Inexpensive silicon microteeth that open and close like jaws to harmlessly deform red blood cells have been developed at Sandia.
The patent-pending microdevices, because of their constant munching, bear a strong resemblance to the computer game hero Pac-Man as their upper teeth slide back and forth in piston-like action across microchannels to momentarily trap unaware red blood cells against the lower teeth.
"We’ve shown we’ve created a micromachine that can interact at the scale of cells," says Sandia researcher Murat Okandan (1749).
The capability could add an extra tool to the growing capabilities of microfluidic devices, a billion-dollar industry. Microfluidic devices typically are limited in capabilities to examination of materials. But, says Murat, "We’re trying to create conditions in which, on a massive scale, cells may be altered as well as examined."
The prototype device offers the possibility of considerable mechanical intervention at the cellular level because it operates rapidly and is so small that many units could operate in parallel in a small space. Ten complete units can fit in an area smaller than a household electric plug prong, and each microdevice can puncture 10 cells per second.
An immediate goal of Murat, who developed the device with Paul Galambos, Sita Mani, and Jay Jakubczak (all 1749), is to see whether the masticated red blood cells absorb fluorescent material.
If the material is readily absorbed, it means that Sandia researchers have created the first example of a continuous flow, mechanical cellular-membrane disrupter ever reported.
Enter, the needle
A near-time goal is to replace the microteeth with a hollow silicon needle now in development. The needles would rapidly inject DNA, RNA, or proteins (including drug molecules) into living cells at precise points of their anatomies and in large numbers, possibly changing the course of a disease or restoring lost functions.
Even if punctures have not occurred, "We’ve created a demonstration tool with very flexible technology that we hope will enable many designs and concepts," says Murat. "This device itself may generate considerable interest from the agriculture or genetic engineering marketplaces."
The cells punctured do not need to be blood cells but could be, say, stem cells — cells able to change, given suitable direction — possibly by gene implantation — into many of the tissues of the human body, says Murat.
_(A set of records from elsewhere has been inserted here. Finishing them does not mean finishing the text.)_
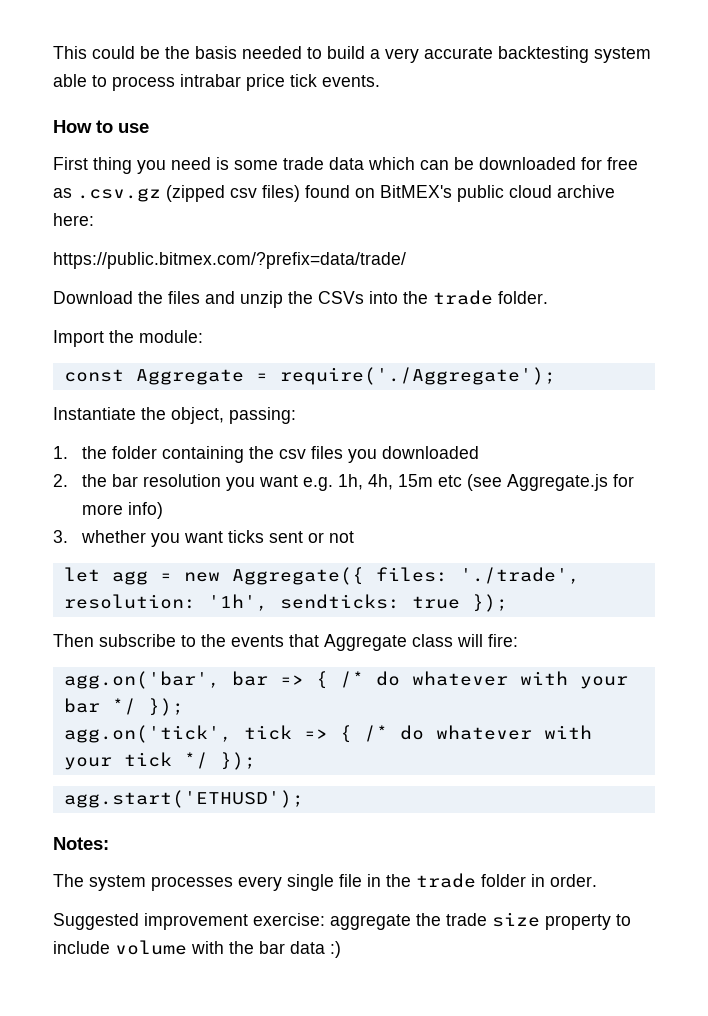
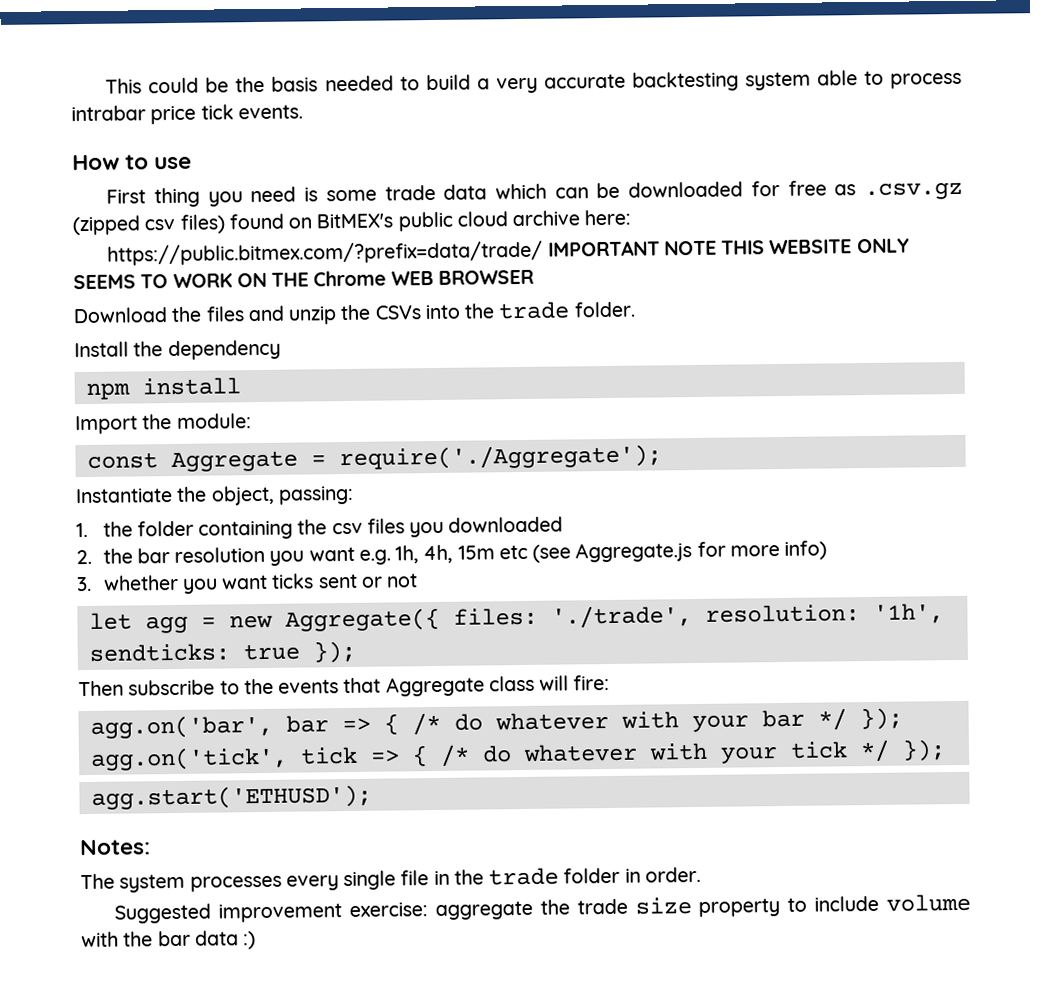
- https://public.bitmex.com/?prefix=data/trade/
+ https://public.bitmex.com/?prefix=data/trade/ IMPORTANT NOTE THIS WEBSITE ONLY SEEMS TO WORK ON THE Chrome WEB BROWSER
+ Install the dependency
+ npm install

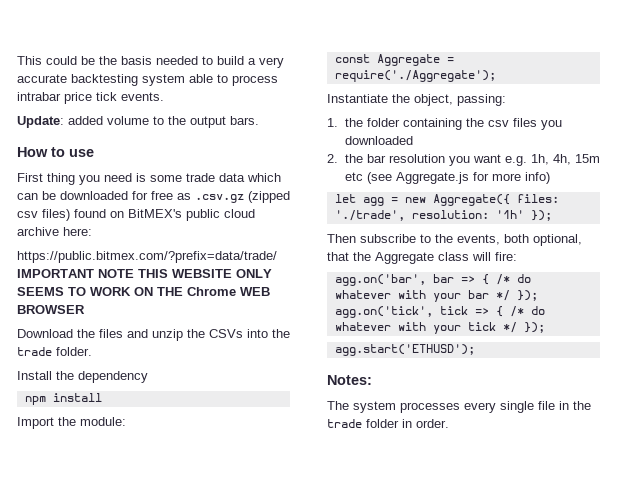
+ Update: added volume to the output bars.
- 3. whether you want ticks sent or not
- let agg = new Aggregate({ files: './trade', resolution: '1h', sendticks: true });
+ let agg = new Aggregate({ files: './trade', resolution: '1h' });
- Then subscribe to the events that Aggregate class will fire:
+ Then subscribe to the events, both optional, that the Aggregate class will fire:
- Suggested improvement exercise: aggregate the trade size property to include volume with the bar data :)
In terms of the number of living cells altered, the method potentially compares favorably with electrical or chemical techniques used to open cell walls for drug insertion; either of the latter methods kills large numbers of cells.
Also, microelectromechanical insertion is less expensive than these other methods. The devices — powered by electrostatic actuators — and the microchannels in which they function are so cheap to fabricate that, when mass-produced, a device could be thrown away after it is used once.
The depth and precise position of molecular insertion would be controlled by researchers who have located the cell’s "sweet spot" by observing effects of the insertions.
Hundreds or thousands of units assembled in parallel, puncturing cells at the rate of 10 a second, could create a sizeable supply of enhanced material.
Why the device could be built
Inexpensive fabrication of the device became possible for two reasons: the capabilities of the Sandia MEMS SUMMiT V fabrication process — a sequence of deposition, patterning, and etching — to create complicated micromachines, and the use of silicon nitride to build insulated microchannels in that process.
An effective insulator is needed because microchannels of silicon, an electrical conductor, would short out electrodes that create electrical and magnetic fields used to analyze or manipulate the contents of the channel. By fabricating channels instead out of a version of silicon nitride, the researchers were able to avoid these problems.
Silicon nitride’s other advantages are that it is transparent, allowing researchers optical examination of the experiments, and that it is a material commonly used in microelectronic device fabrication — an important consideration.
Although the microdevices are fabricated step by step with lithographic processes well known to the semiconductor industry, the ability to easily make this complicated device is credited to the Sandia SUMMiT V fabrication process, which allows five-level micromachine construction to be quickly designed and implemented. The SUMMiT V process is the only one available worldwide that can construct five-level micromachine devices.
Another invisible ingredient in the mix was the expert MESA (Microsystems and Engineering Sciences Applications complex) fabrication teams that physically created the device.